WASHINGTON, 10 de dezembro (Reuters) – A confiança de pequenas empresas nos EUA disparou para o maior nível em quase 3 anos e meio em novembro, impulsionada pela euforia pós-eleitoral. A Federação Nacional de Negócios Independentes (NFIB) informou nesta terça-feira que seu Índice de Otimismo das Pequenas Empresas subiu 8 pontos, chegando a 101,7 no mês passado, o maior nível desde junho de 2021. Donald Trump venceu a corrida pela Casa Branca, e seu Partido Republicano conquistou o controle do Congresso nas eleições do mês passado.
Os proprietários de pequenas empresas tendem a preferir os republicanos, e o aumento acentuado na confiança era amplamente esperado por economistas. Outras pesquisas de sentimento, incluindo as da Universidade de Michigan com consumidores, também melhoraram após as eleições de 5 de novembro, embora com divisões partidárias.

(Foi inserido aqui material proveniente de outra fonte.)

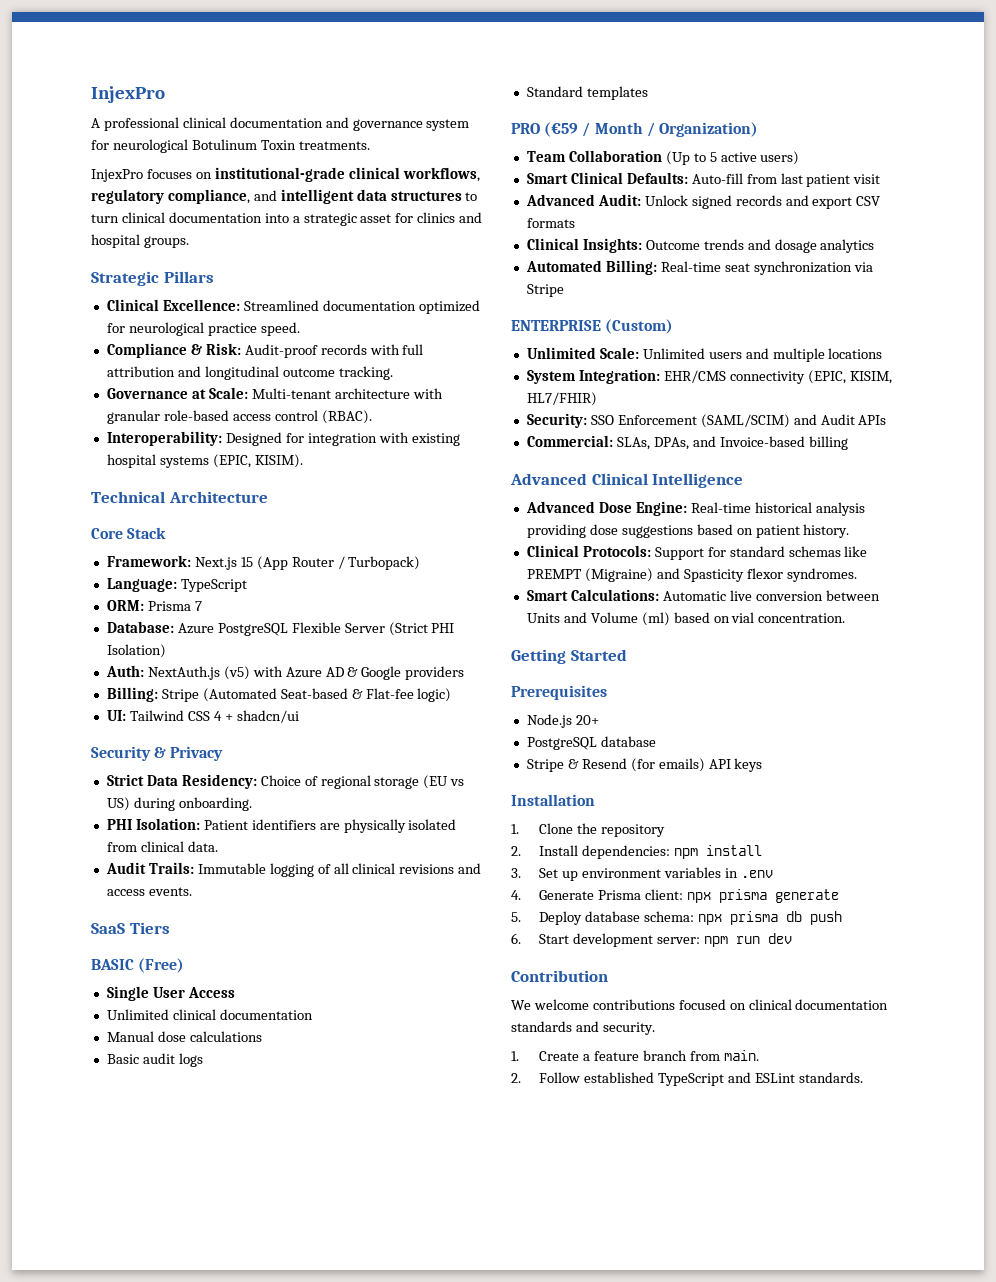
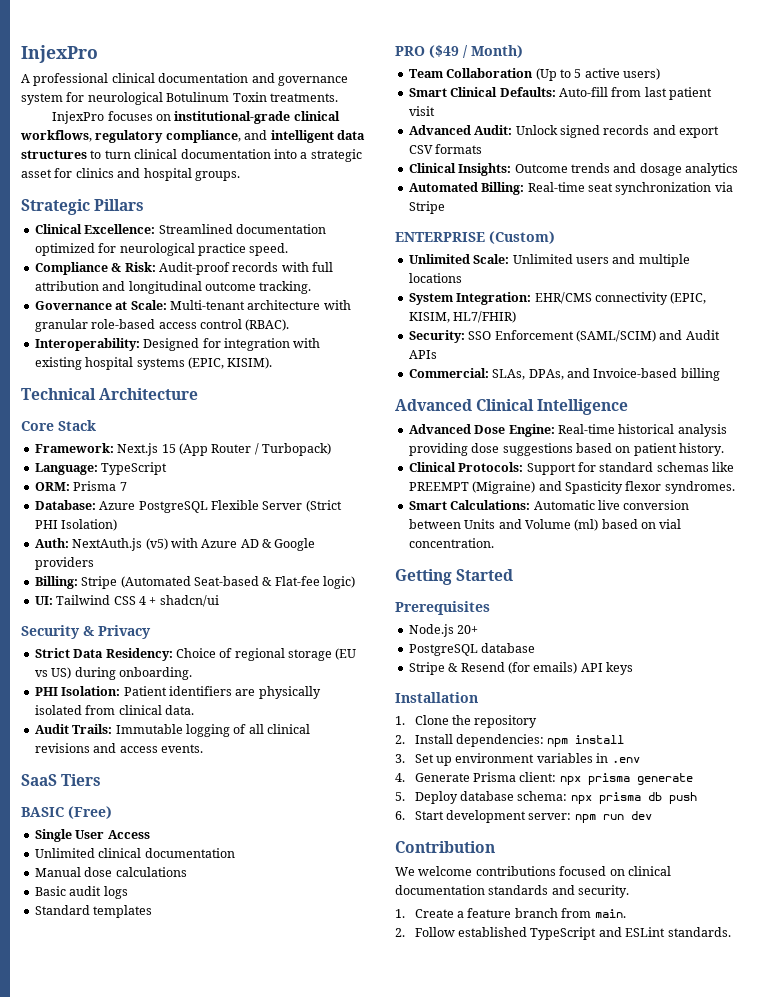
- PRO (€59 / Month / Organization)
+ PRO ($49 / Month)
- Clinical Protocols: Support for standard schemas like PREMPT (Migraine) and Spasticity flexor syndromes.
+ Clinical Protocols: Support for standard schemas like PREEMPT (Migraine) and Spasticity flexor syndromes.

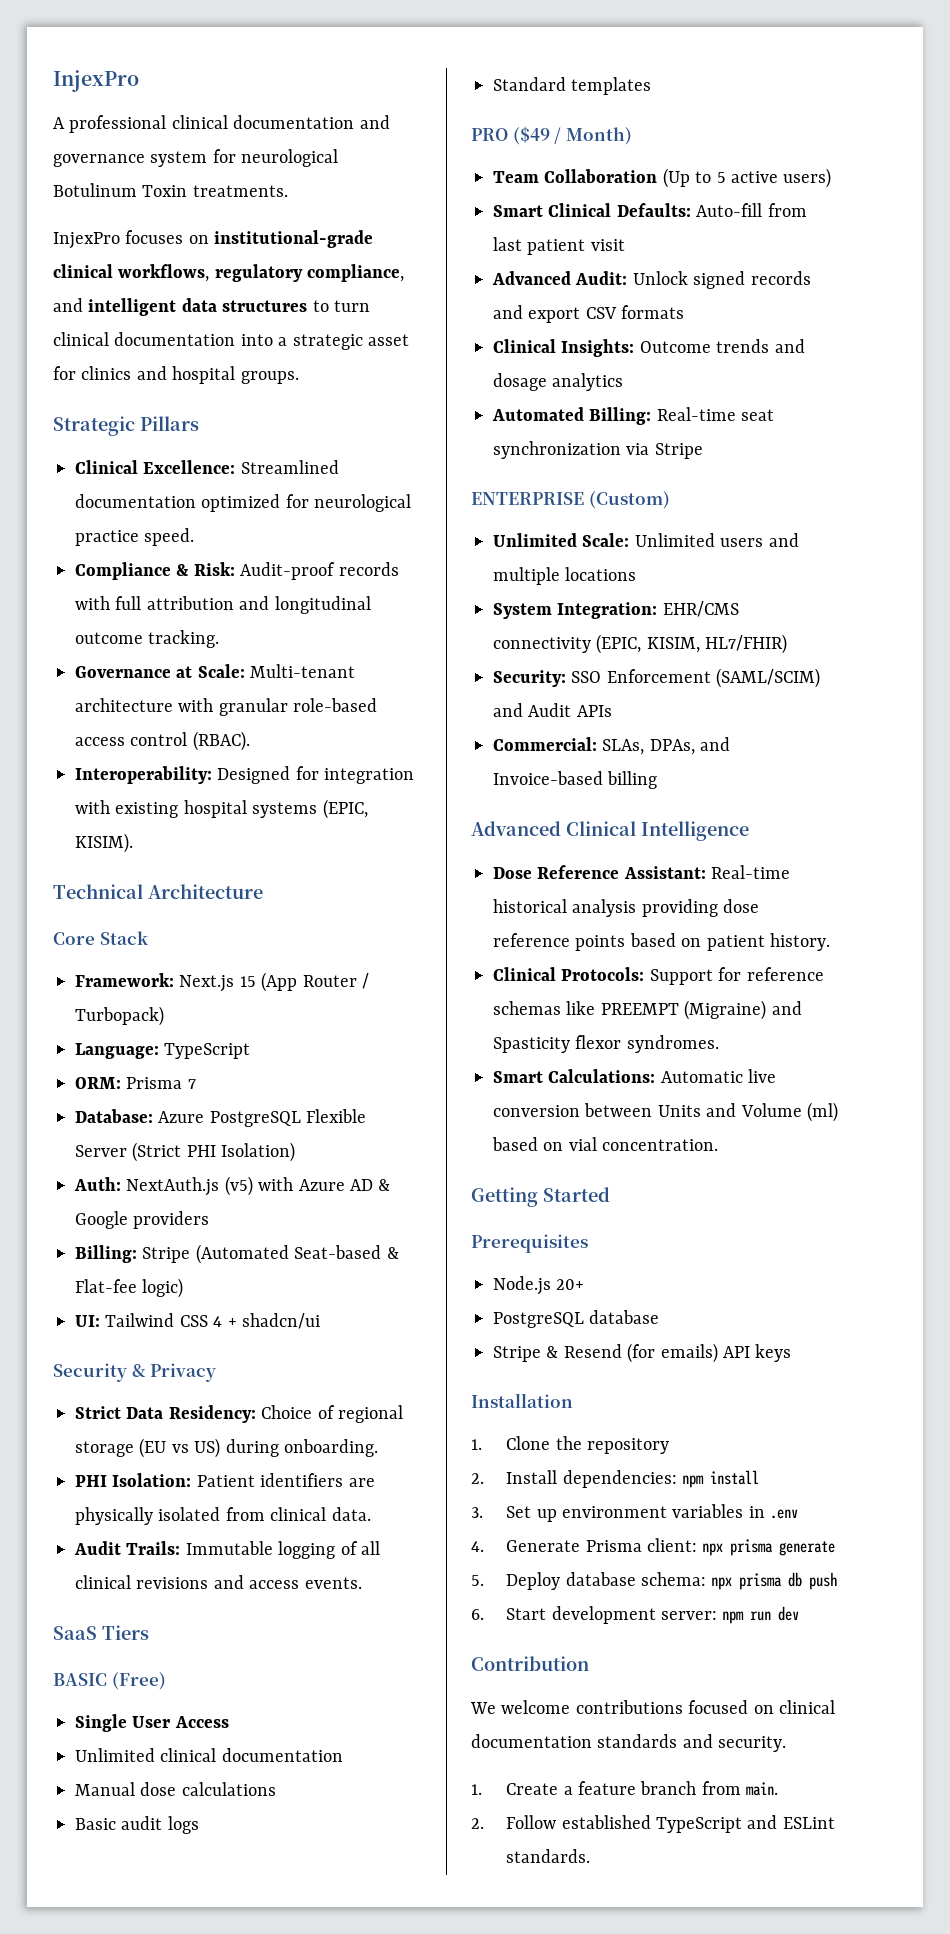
- Advanced Dose Engine: Real-time historical analysis providing dose suggestions based on patient history.
+ Dose Reference Assistant: Real-time historical analysis providing dose reference points based on patient history.
- Clinical Protocols: Support for standard schemas like PREEMPT (Migraine) and Spasticity flexor syndromes.
+ Clinical Protocols: Support for reference schemas like PREEMPT (Migraine) and Spasticity flexor syndromes.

A parcela de proprietários de pequenas empresas que esperam uma melhora na economia saltou 41 pontos, para 36%, o maior nível desde junho de 2020. A proporção de empresários que afirmam que agora é um bom momento para expandir seus negócios subiu para níveis não vistos em quase 3 anos e meio. Mais empresas esperam um aumento nas vendas, enquanto o número dos que consideram a inflação como o maior problema diminuiu.
O índice de incerteza da pesquisa caiu 12 pontos em relação ao recorde de 110 em outubro. A mão de obra continua escassa nas pequenas empresas, especialmente nos setores de transporte, construção e serviços profissionais. A proporção de empresas planejando contratar mais trabalhadores aumentou 3 pontos, para 18%, o maior índice em um ano.
Cerca de 32% dos proprietários relataram aumento na remuneração, 1 ponto acima de outubro. A parcela planejando aumentar a remuneração nos próximos três meses subiu 5 pontos, para 28%, o maior nível do ano. Cerca de 28% planejam aumento de preços, 2 pontos acima de outubro.
“Aumentos salariais são necessários para manter o emprego atual e, esperançosamente, preencher vagas”, disse Bill Dunkelberg, economista-chefe da NFIB.